Emblematic of its repressiveness is Alma Winemiller, and Sarah Mulgrew offers a stunning performance as the ‘soul’ of the production. Alma is faced with a difficult balancing act, her commitment to politeness and good diction wrestling with her enduring love for the carnally-inclined doctor John Buchanan (Ollie Flowers). Mulgrew’s performance perfectly portrays the doppelganger who bubbles underneath her restrained surface. From her first appearance on stage – agitated, twitching, chest heaving – Mulgrew’s Alma seems always on high alert, aware both of her obligations as a minister’s daughter (Jacob Benhayoun’s Reverend Winemiller is a stern force) and of the feelings which John stirs within her. She wants to be loved not for her body but her mind – yet feels nothing for the nice yet pitifully bumbling Roger Deremus (Jake Leigh). To the play’s end she wants what she cannot have, and this desperation seems to fuel the fire of Mulgrew’s delivery.

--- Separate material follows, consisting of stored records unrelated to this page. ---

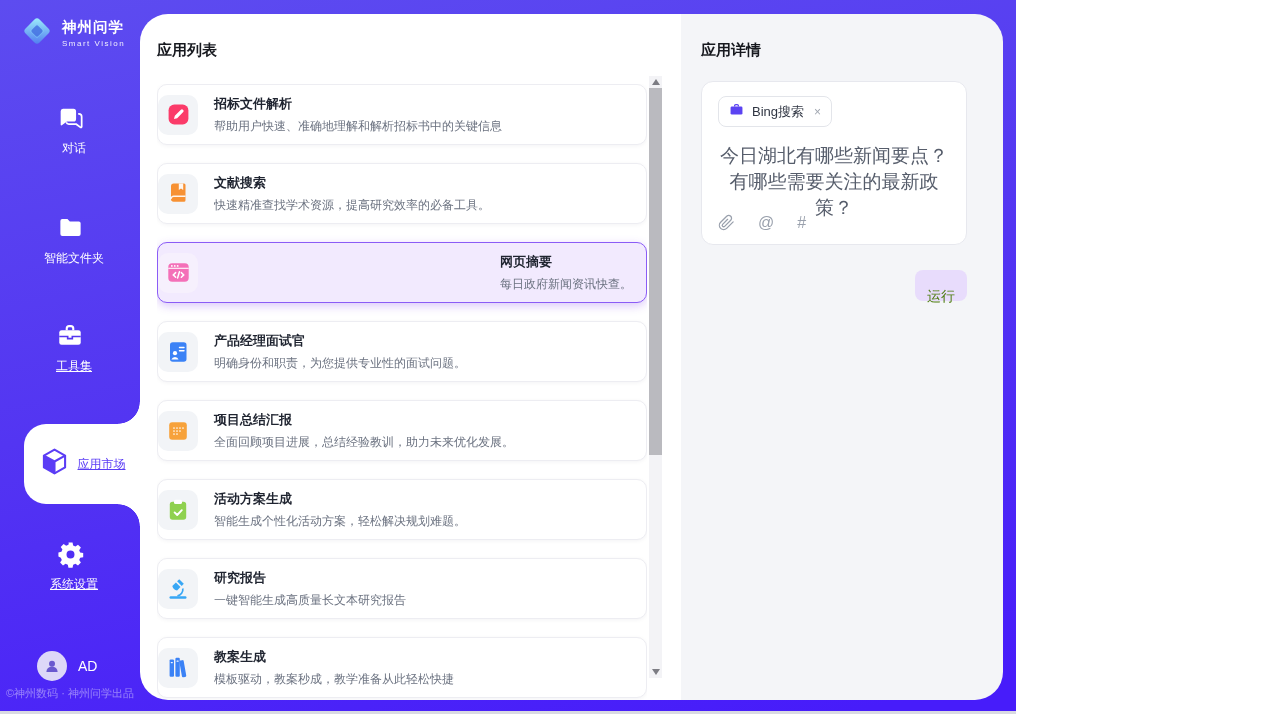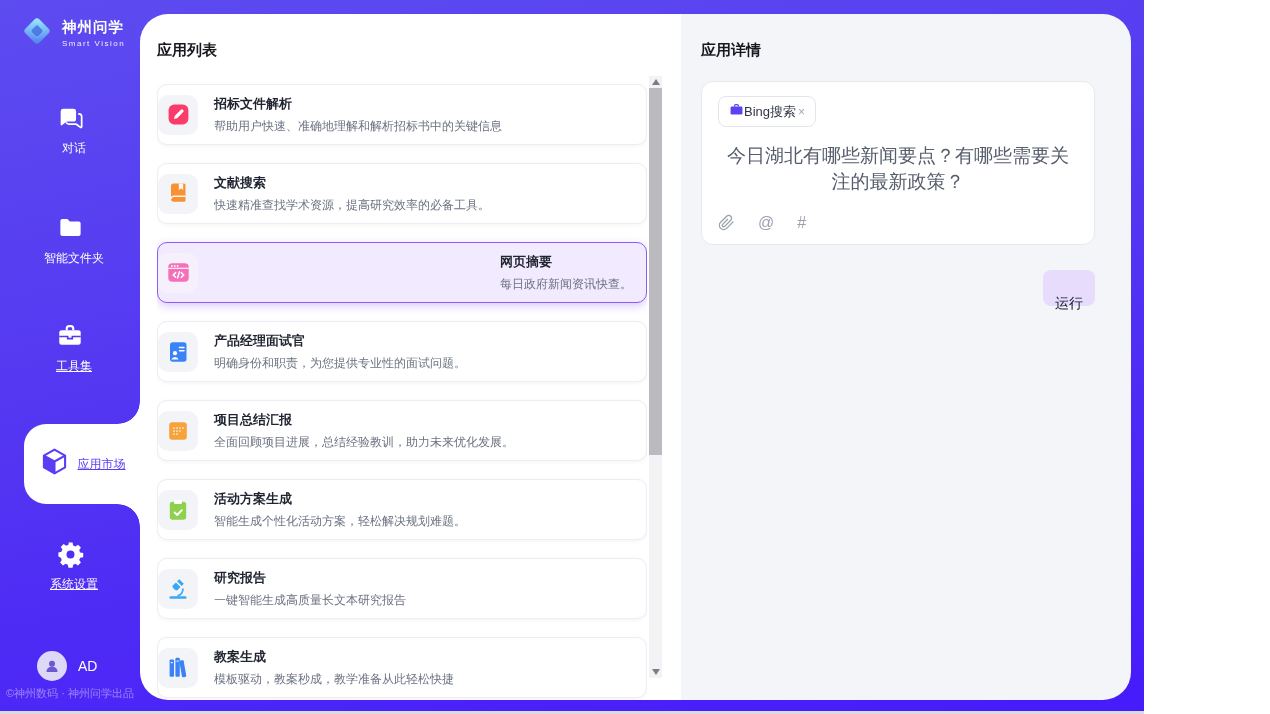--- a/index.html
+++ b/index.html
@@ -5,7 +5,7 @@
   * { box-sizing: border-box; margin: 0; padding: 0; }
   html,body { background:#fff; }
   .app {
-    position: relative; width: 1144px; height: 714px; overflow: hidden;
+    position: relative; width: 1016px; height: 714px; overflow: hidden;
     font-family: "Liberation Sans", "DejaVu Sans", sans-serif;
     background: linear-gradient(168deg, #5d4cf0 0%, #5335f2 48%, #471cfa 96%);
   }

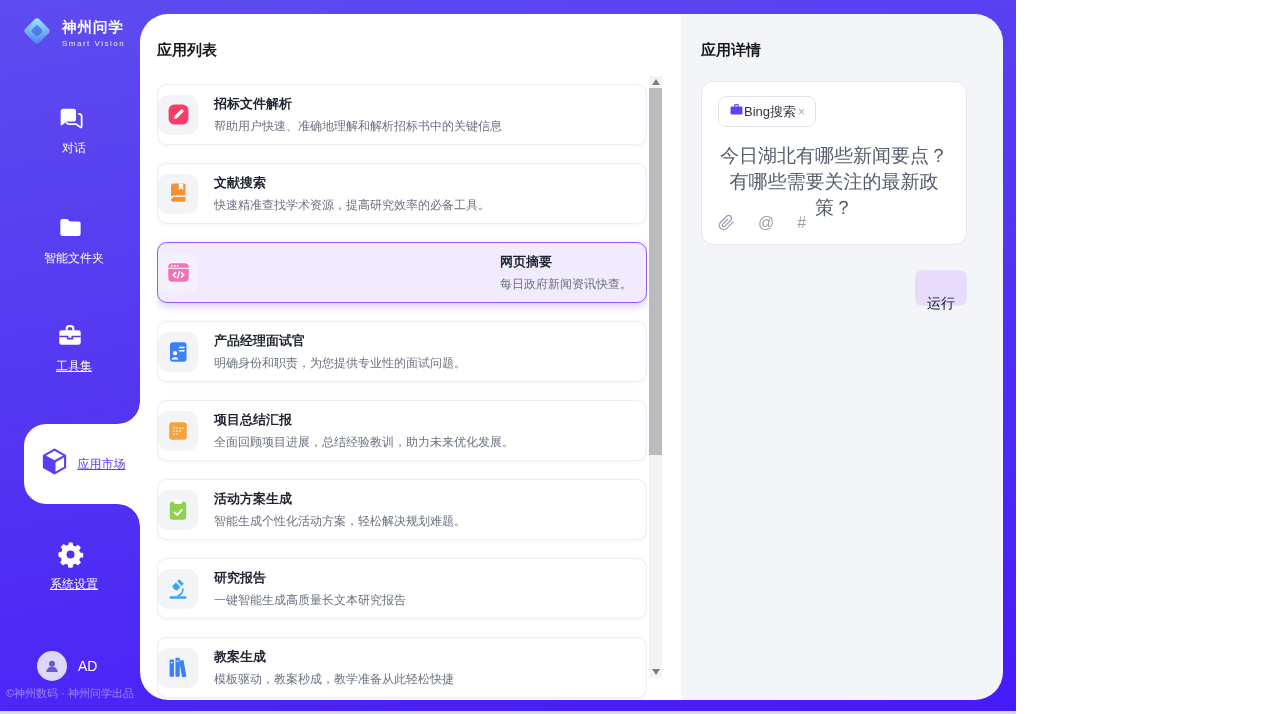--- a/index.html
+++ b/index.html
@@ -60,7 +60,7 @@
   .detail { flex:1; background:#f4f5f8; padding:27px 36px 0 20px; }
   .query-card { position:relative; margin-top:21px; height:164px; background:#fff;
     border:1px solid #e7e8ee; border-radius:12px; padding:14px 16px; }
-  .tag { display:inline-flex; align-items:center; height:31px; padding:0 10px;
+  .tag { display:inline-flex; align-items:center; gap:8px; height:31px; padding:0 10px;
     background:#fff; border:1px solid #e3e5ea; border-radius:8px; cursor:pointer; }
   .tag-label { font-size:13px; color:#2f3542; }
   .tag-close { font-size:12px; color:#a0a6b0; margin-left:2px; cursor:pointer; }

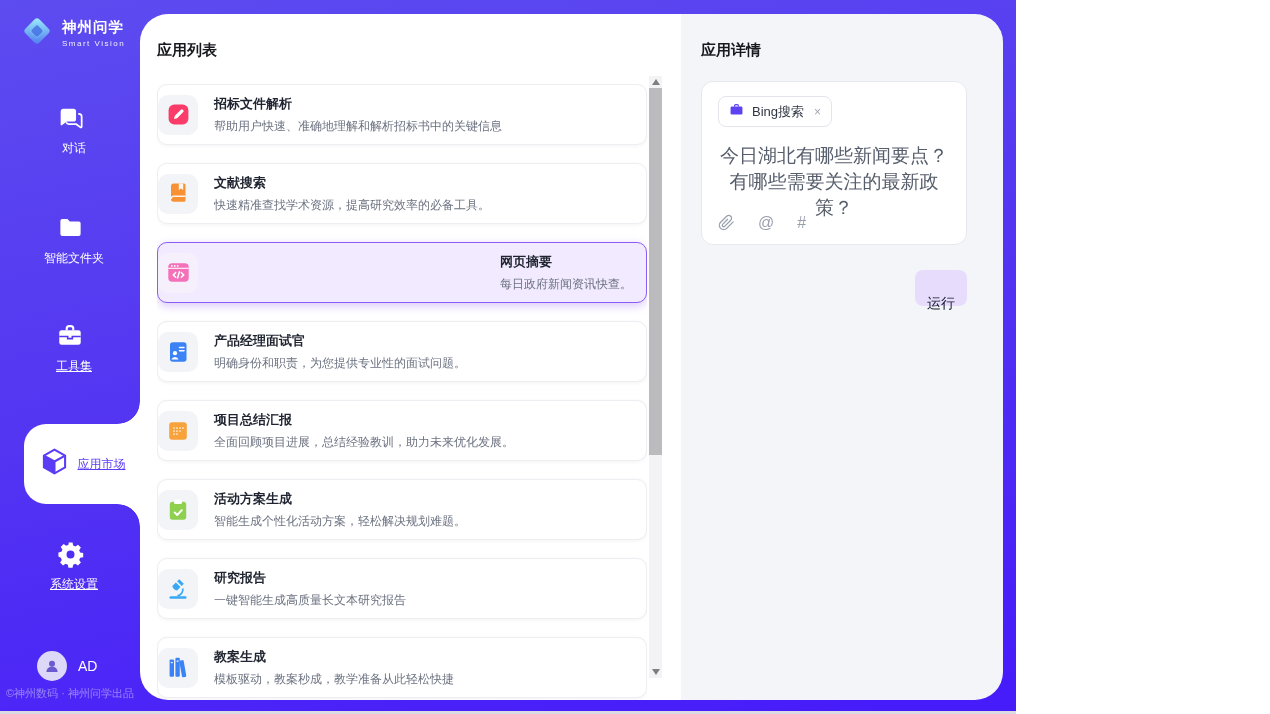--- a/index.html
+++ b/index.html
@@ -69,8 +69,8 @@
   .qt-icon { color:#9aa1ad; font-size:16px; line-height:1; cursor:pointer; display:flex; align-items:center; }
   .run-row { margin-top:25px; text-align:right; }
   .run-btn { display:inline-block; min-width:50px; height:31px; line-height:31px; text-align:center;
-    background:#e8dcfc; color:#0f172a; font-size:14px; border:none; border-radius:8px; padding:18px 12px; cursor:pointer;
-    font-family:Liberation Sans, sans-serif; }
+    background:#e8dcfc; color:#4d7c0f; font-size:14px; border:none; border-radius:8px; padding:12px 12px; cursor:pointer;
+    font-family:Liberation Mono, monospace; }
 </style>
 </head>
 <body>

Ollie Flowers also impresses as John. He has a cool exterior; his relaxed, easy posture is the clear adversary to Alma’s stiffness. His performance weaves in moments of startling intimacy amidst light-hearted mockery and blinkered didacticism. He is entirely convinced of his view on human feelings, human ‘hunger’, until suddenly he is not. Flowers skilfully depicts this U-turn, marked by his romances with the socially sexualised Rosa Gonzales (Gwynneth Horbury) to young pretty Nellie (Louisa Grinyer).

The characters’ respective transformations are clearly marked by costume (designed by Martha Shaylor); in their final interaction, John appears a professional in his white suit while Alma has lost her puritanical dress and has literally let her hair down. Strikingly, the actors exchange body language in this scene. Alma moves more freely, with passion and certainty, while John stands fidgeting with his feet too close together. He now fizzes with the labour of denying desire, and as he weeps while embracing Nellie we see his final, futile plea towards fulfilment before resigning himself to a life without Alma’s warmth. The absolute role reversal which Williams writes into his play is vividly realised in this production.

In the final scene, beneath the audience’s laughter at Archie Kramer’s (Xander Pang) poor attempts at Spanish, a suspenseful, almost ominous sound, like a rumble, can be heard. What could be staged as the confirmation of Alma’s liberation is thus complicated in this production. Are we to believe that the body has precedence over the soul, or vice versa? While they are set up in opposition to each other, discontent seems to accompany both options, as neither John nor Alma seem truly happy at the play’s end.

The anatomy chart – a permanent fixture on the stage – reminds us throughout the show that there is no space in the body for the soul. This lack of space is made yet more claustrophobic by the persistent evocation of heat onstage, by Alma’s frantic energy, by the kindling of sexual tension that is never brought to the boil. This production smoulders with the pain of intense yet unfulfilled emotions, with Mulgrew’s performance in particular offering a masterclass in portraying whether character resides in the mind or in the body. Seeking to solder the gap between the body and soul, Summer and Smoke is a tender play about the complexities of intimacy and incompatibility.

Summer and Smoke is on until at the ADC theatre until Saturday the 21st of October.